Overview
Background: Pediatric oncology patients and their families are in an existentially threatening situation for which music therapy has proven as a cross-linguistic field of action: the creative act of making music offers the possibility of strengthening individual competences and makes socio-psycho-biological conflicts tangible in a very direct way. Although music therapy is an established component of multimodal care and the inclusion of significant others in the therapy setting is recommended, there has been little clinical research on music therapy interaction processes in the family system. The researchers have designed a randomized controlled pilot trial (INMUT) that specifically addresses family interaction in a multi-person setting.
Methods: The examiners investigate the efficacy of music therapy interventions involving the parent-child dyad (INMUT-KB, n=16) compared to music therapy interventions involving only the child (MUT-K, n=16) and a waiting group without intervention (WG, n=10).

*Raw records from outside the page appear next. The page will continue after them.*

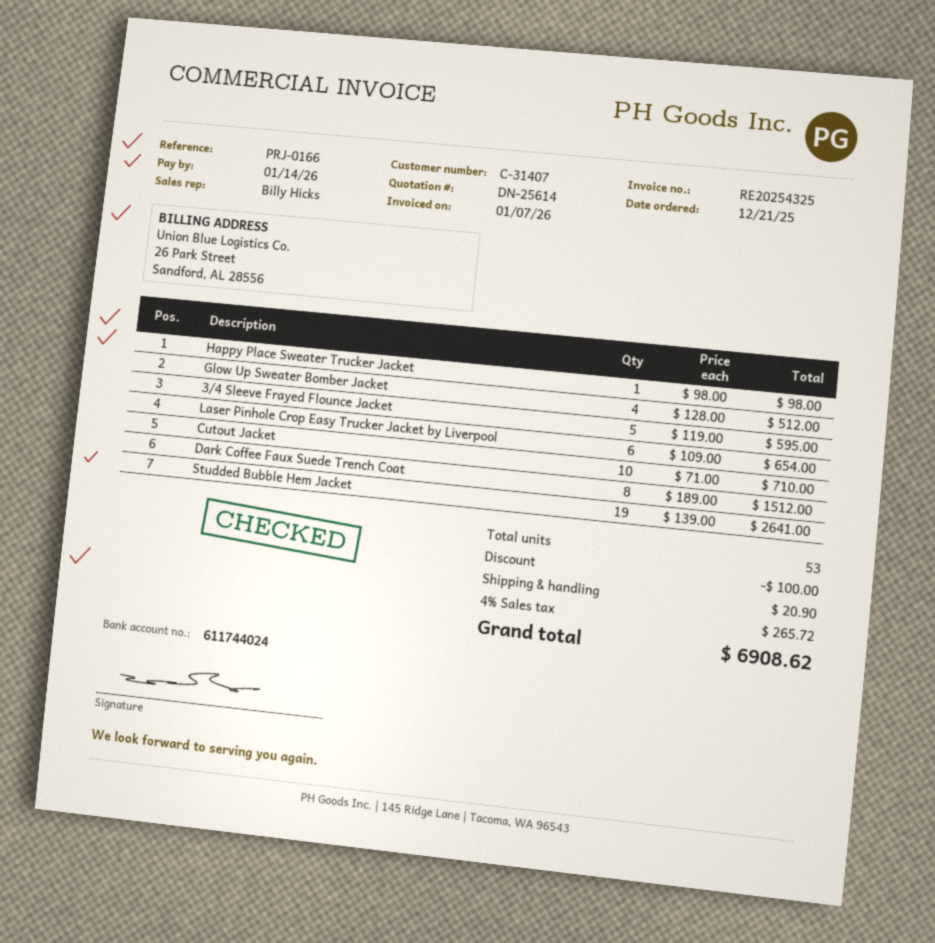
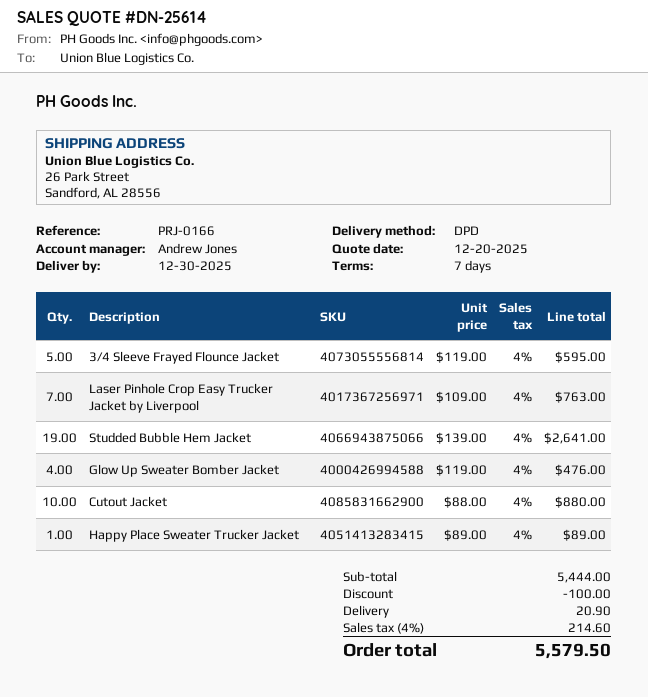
sales rep: Billy Hicks -> Andrew Jones
Happy Place Sweater Trucker Jacket: 1 x 98.00 = 98.00 -> 1 x 89.00 = 89.00
Glow Up Sweater Bomber Jacket: 4 x 128.00 = 512.00 -> 4 x 119.00 = 476.00
Laser Pinhole Crop Easy Trucker Jacket by Liverpool: 6 x 109.00 = 654.00 -> 7 x 109.00 = 763.00
Cutout Jacket: 10 x 71.00 = 710.00 -> 10 x 88.00 = 880.00
Dark Coffee Faux Suede Trench Coat: 8 x 189.00 = 1512.00 -> none
tax: 4% = 265.72 -> 4% = 214.60
total: 6908.62 -> 5579.50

Research questions: 1) Does the parent-child interaction improves in mutual attunement, nonverbal communication, and emotional parental response? 2) Are there effects on quality of life, psychosocial and psychosomatic impairments, and system-related level of functioning? Evaluation tools: Primary goals will be assessed by the music therapy-based Assessment of parent-child interaction (APCI) pre and post. The secondary objectives will be assessed by self-reports in form of the psychometric questionnaires KINDL, Experience in Social Systems Questionnaire (EXIS), Burden Assessment Scale (BAS) and Symptom Checklist-K-9 (SCL-9K) pre, post and follow up.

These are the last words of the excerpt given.